Les Dionysos ressemblent à leur
musique : une bande de lutins malicieux qui cultivent le décalage
avec un art consommé. Si on leur parle de l'aspect atypique
de leurs textes, volontiers surréalistes, toujours sur la corde
raide, en équilibre précaire mais qu'une seule phrase
suffit pourtant à faire tenir debout, Mathias Malzieu (chant)
répond, le sourire aux lèvres : " Nous ne revendiquons
absolument pas le côté surréaliste ; d'ailleurs,
après tous les maîtres du genre, comment le pourrions-nous
? Rien n'est calculé quand j'écris. Je privilégie
la spontanéité. Souvent, je trouve une ligne de guitare
et chante ce qui me passe par la tête. Ensuite, je garde les
mots ou les phrases qui collent et j'improvise un texte ".

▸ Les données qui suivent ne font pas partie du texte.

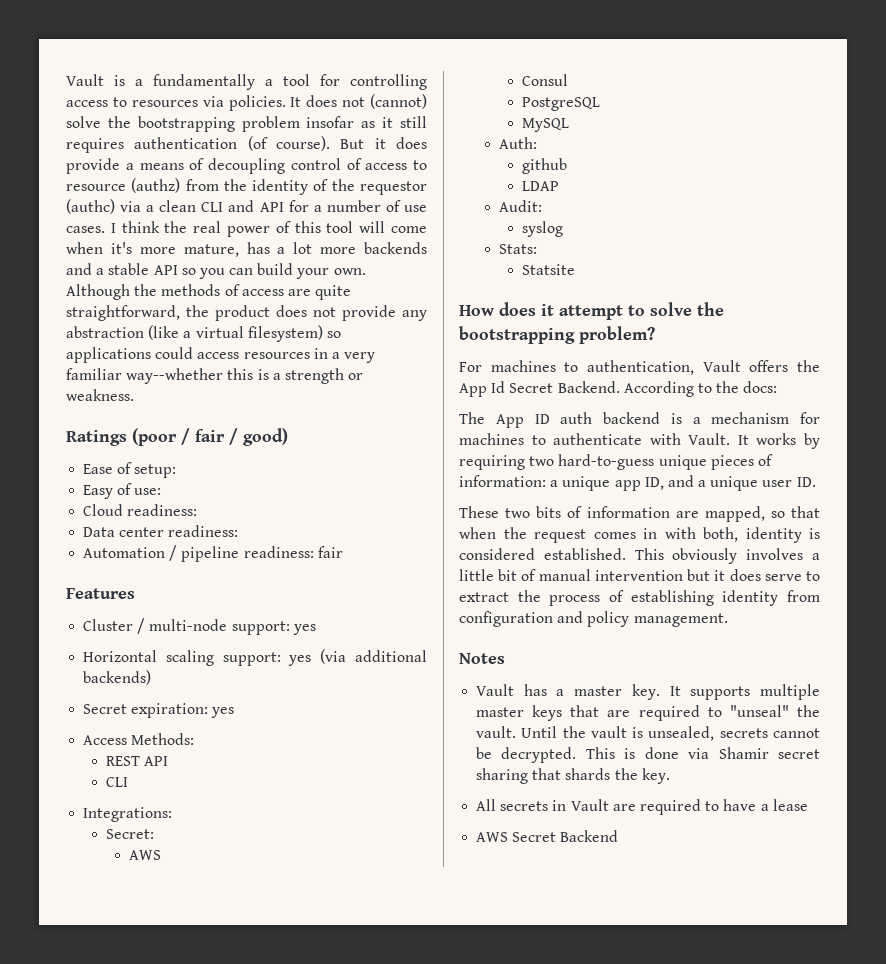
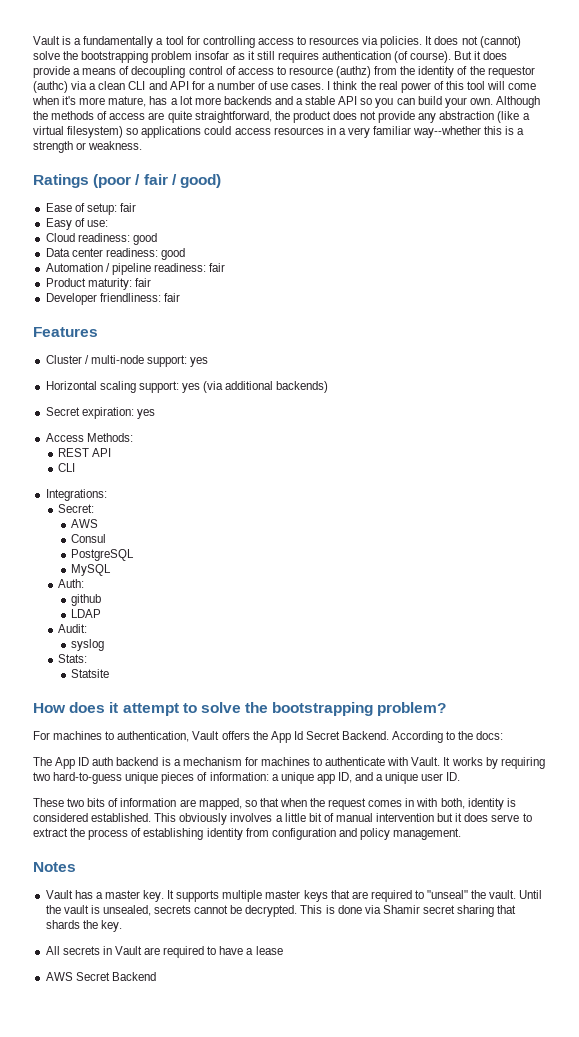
(177, 471) none -> [119,203,136,212] fair
(198, 510) none -> [132,233,157,245] good
(239, 531) none -> [160,248,185,260] good
(343, 552) none -> [45,278,151,290] [45,293,180,305] // Product maturity: fair // Developer friendliness: fair

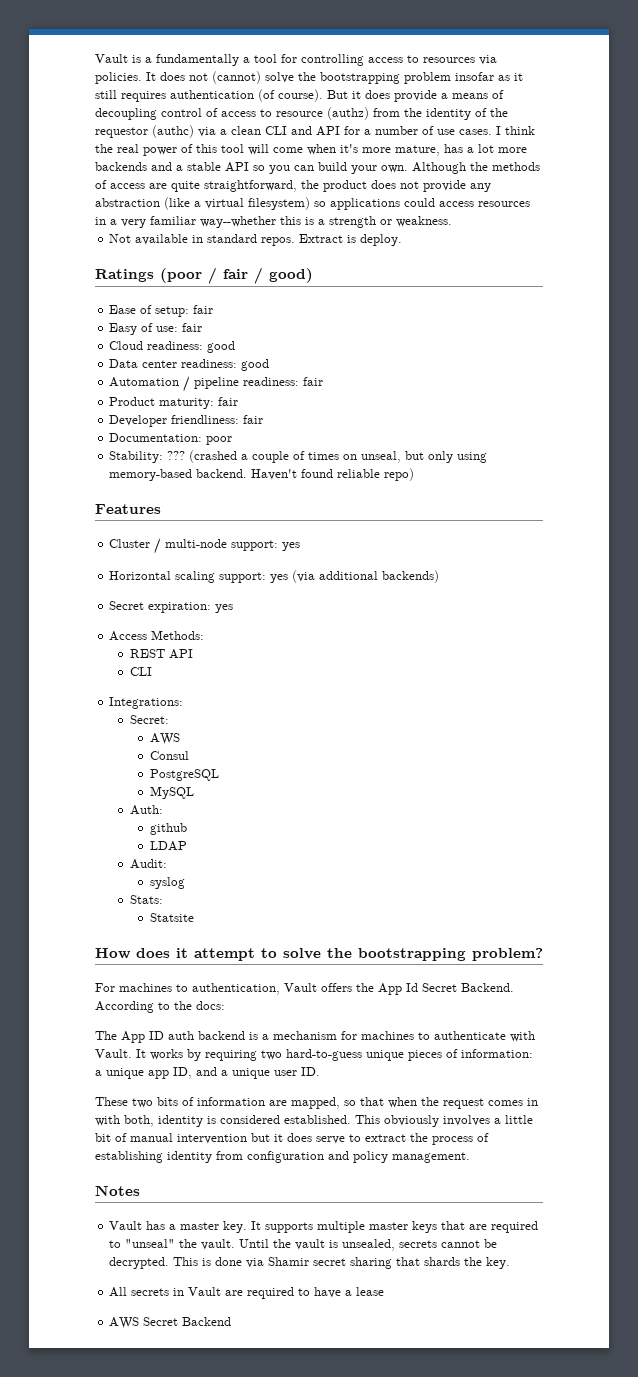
(143, 145) none -> [109,234,403,246] // Not available in standard repos. Extract is deploy.
(108, 223) none -> [182,323,203,332] fair
(180, 297) none -> [109,433,233,445] [109,450,488,463] [109,468,415,481] // Documentation: poor // Stability: ??? (crashed a couple of times on unseal, but only using memory-based backend. Haven't found reliable repo)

Et si leurs pop-songs mâtinées de folk se parent souvent
de guitares saturées et de voix distordues, elles restent dénuées
de toute agressivité : " C'est vrai, les textes ne
sont jamais agressifs au sens littéral du terme. Je préfère
jouer la carte de l'imaginaire, susciter des émotions. Même
si certaines phrases comme celles de " Pyjama " sont assez
violentes. Je n'aime pas l'évidence ; je préfère
le côté un peu tordu avec un sourire en coin et quelque
chose de plus grave en filigrane ". En sept années
d'existence, le groupe n'a connu qu'un seul changement de personnel
: l'arrivée dans ses rangs de la violoniste Elisabeth Ferrer.

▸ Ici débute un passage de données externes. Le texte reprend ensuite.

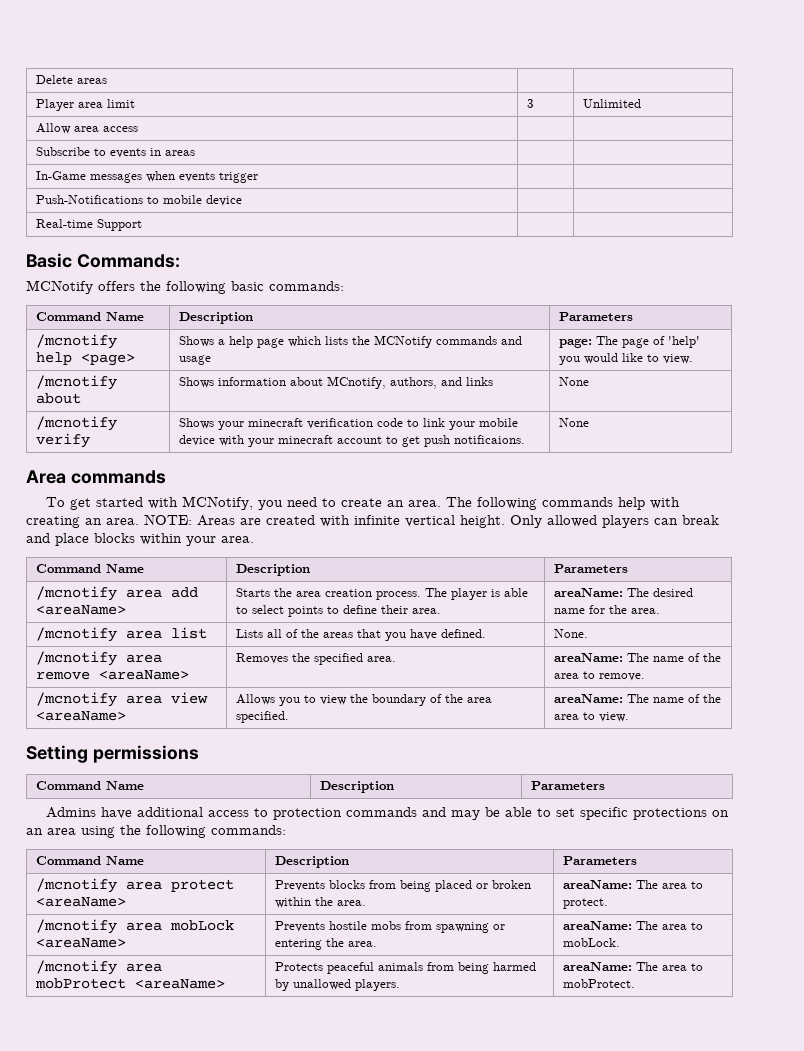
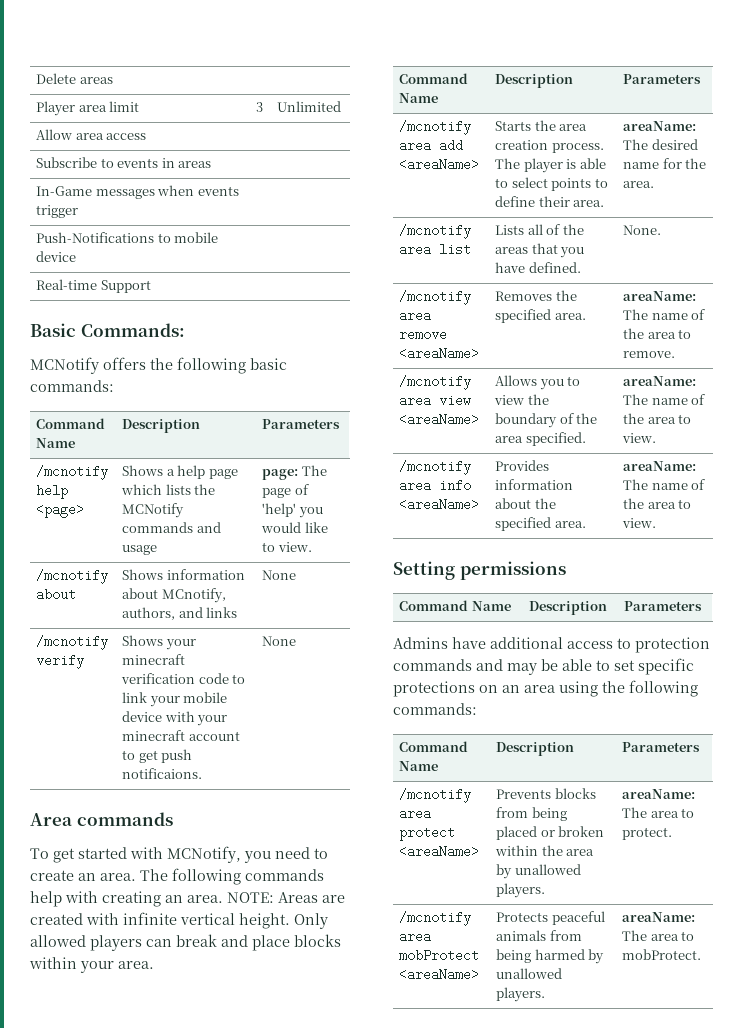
(629, 717) none -> [399,460,472,475] [399,479,472,492] [399,498,480,511] [495,460,550,471] [495,479,574,490] [495,498,556,509] [495,517,586,531] [623,461,697,471] [623,479,706,490] [623,498,692,509] [622,518,657,528] // /mcnotify area info <areaName> | Provides information about the specified area. | areaName: The name of the area to view.
[336,900,366,906] area. -> [566,849,595,856] [496,864,581,879] [496,883,546,898] area by unallowed players.
[35,919,234,934] [35,938,126,948] [274,921,505,933] [274,938,377,950] [562,921,703,930] [562,938,620,947] // /mcnotify area mobLock <areaName> | Prevents hostile mobs from spawning or entering the area. | areaName: The area to mobLock. -> (673, 833) none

" C'est un hasard. Nous avions le morceau " Arthur "
sur lequel nous voulions du violon. Nous avons demandé à
une copine de venir jouer et ça nous a tellement plu que nous
en avons enregistré quatre autres. Puis, elle est tombée
enceinte, nous avons rencontré Babette et ça a tout
de suite collé entre nous. " Deux ans et quelques
deux cents concerts plus tard, Dionysos finit par atterrir chez Tréma,
la maison de disques de Louise Attaque. Sa signature dans une infrastructure
imposante n'altère en rien le comportement du groupe. D'après
Mathias, le seul changement notable est l'augmentation conséquente
des moyens mis à leur disposition. " Il ne nous ont
imposé aucune barrière artistique. De toute façon,
nous étions arrivés à une échéance.
Si nous voulions aller de l'avant, nous ne pouvions pas faire l'album
comme les précédents, en six jours, mixage compris.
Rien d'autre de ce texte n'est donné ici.